Cette douce solitude fut bientôt interrompue par un événement heureux et imprévu.
Chose assez rare à Jala-Jala, je reçus de Manille une lettre qui m’annonçait que mon frère aîné, Henri, venait d’arriver; qu’il avait été reçu par mon beau-frère, et qu’il m’attendait avec toute l’impatience que l’on peut se figurer.

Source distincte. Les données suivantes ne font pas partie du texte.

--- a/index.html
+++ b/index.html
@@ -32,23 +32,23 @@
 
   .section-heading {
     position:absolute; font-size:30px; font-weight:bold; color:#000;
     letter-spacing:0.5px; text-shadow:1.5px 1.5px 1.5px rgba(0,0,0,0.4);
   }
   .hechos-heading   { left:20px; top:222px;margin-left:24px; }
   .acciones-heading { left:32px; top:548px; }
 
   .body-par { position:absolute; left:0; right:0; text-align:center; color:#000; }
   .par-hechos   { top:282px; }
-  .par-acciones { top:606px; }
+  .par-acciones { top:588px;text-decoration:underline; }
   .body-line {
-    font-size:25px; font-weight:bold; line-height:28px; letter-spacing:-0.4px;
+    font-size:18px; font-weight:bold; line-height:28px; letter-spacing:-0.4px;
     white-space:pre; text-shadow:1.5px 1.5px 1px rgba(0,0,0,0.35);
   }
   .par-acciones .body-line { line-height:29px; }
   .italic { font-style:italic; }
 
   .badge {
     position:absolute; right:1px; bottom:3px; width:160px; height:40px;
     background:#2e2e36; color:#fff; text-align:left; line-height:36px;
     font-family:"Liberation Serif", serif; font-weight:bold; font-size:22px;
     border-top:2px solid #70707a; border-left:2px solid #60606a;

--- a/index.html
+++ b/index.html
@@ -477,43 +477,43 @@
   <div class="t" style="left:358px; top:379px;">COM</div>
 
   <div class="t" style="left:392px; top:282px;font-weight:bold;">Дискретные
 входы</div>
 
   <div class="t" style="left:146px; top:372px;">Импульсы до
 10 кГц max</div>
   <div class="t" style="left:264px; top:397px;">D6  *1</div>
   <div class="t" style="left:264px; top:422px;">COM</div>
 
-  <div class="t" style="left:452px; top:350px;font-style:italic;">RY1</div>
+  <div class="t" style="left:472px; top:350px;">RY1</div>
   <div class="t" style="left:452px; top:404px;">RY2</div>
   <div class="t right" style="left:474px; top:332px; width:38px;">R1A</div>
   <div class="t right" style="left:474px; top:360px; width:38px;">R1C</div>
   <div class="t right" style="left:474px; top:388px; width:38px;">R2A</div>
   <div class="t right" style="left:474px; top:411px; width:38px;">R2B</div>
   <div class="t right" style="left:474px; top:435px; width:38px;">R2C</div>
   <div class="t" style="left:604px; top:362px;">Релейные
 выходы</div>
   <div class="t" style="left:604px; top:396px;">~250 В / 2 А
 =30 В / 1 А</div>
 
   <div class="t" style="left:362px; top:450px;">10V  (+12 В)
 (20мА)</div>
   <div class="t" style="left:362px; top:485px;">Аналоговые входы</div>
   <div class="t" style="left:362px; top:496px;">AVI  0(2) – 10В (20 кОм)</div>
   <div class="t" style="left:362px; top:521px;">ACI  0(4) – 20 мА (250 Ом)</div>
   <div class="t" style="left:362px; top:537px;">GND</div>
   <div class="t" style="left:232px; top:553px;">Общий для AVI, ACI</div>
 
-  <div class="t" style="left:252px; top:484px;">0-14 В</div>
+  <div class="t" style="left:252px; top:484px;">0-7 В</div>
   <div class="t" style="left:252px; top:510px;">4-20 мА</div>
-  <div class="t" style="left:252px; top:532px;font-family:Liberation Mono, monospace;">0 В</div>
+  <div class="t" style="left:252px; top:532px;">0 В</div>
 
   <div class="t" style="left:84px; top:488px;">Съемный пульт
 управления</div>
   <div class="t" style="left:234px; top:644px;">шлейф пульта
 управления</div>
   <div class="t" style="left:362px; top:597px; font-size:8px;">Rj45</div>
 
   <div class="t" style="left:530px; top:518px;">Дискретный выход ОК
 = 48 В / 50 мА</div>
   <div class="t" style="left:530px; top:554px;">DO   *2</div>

Je n’avais point su qu’il eût quitté la France pour venir me trouver; aussi cette nouvelle, cette arrivée subite, me causèrent-elles autant de surprise que de joie.
J’allais donc revoir un des miens, un frère pour lequel j’avais toujours eu une tendre amitié. Oh! celui qui jamais ne s’est éloigné de ses dieux pénates, de sa famille, de ses premières affections, comprendra difficilement toute l’émotion que produisit en moi cette heureuse lettre.
Les premiers transports de ma joie un peu calmés, je ne voulus pas perdre un instant pour me rendre à Manille.
Mes préparatifs de départ furent bientôt faits; je choisis ma pirogue la plus légère et mes deux plus vigoureux Indiens, et, quelques instants après avoir embrassé ma chère Anna, je voguais sur les eaux du lac, trop lentement, hélas! pour mon impatience; car j’aurais voulu pouvoir donner des ailes à ma frêle embarcation, et parcourir, aussi vite que ma pensée, l’espace qui me séparait de mon frère.
Jamais voyage ne me parut plus long, et cependant mes deux robustes rameurs, animés par mon impatience, employaient toute leur force à seconder mes désirs.
J’arrivai enfin, et me rendis de suite chez mon beau-frère; je me jetai dans les bras de Henri.
L’émotion que nous ressentîmes tous les deux nous priva longtemps de l’usage de la parole; nos larmes, qui coulaient abondamment, attestaient seules la joie de nos cœurs.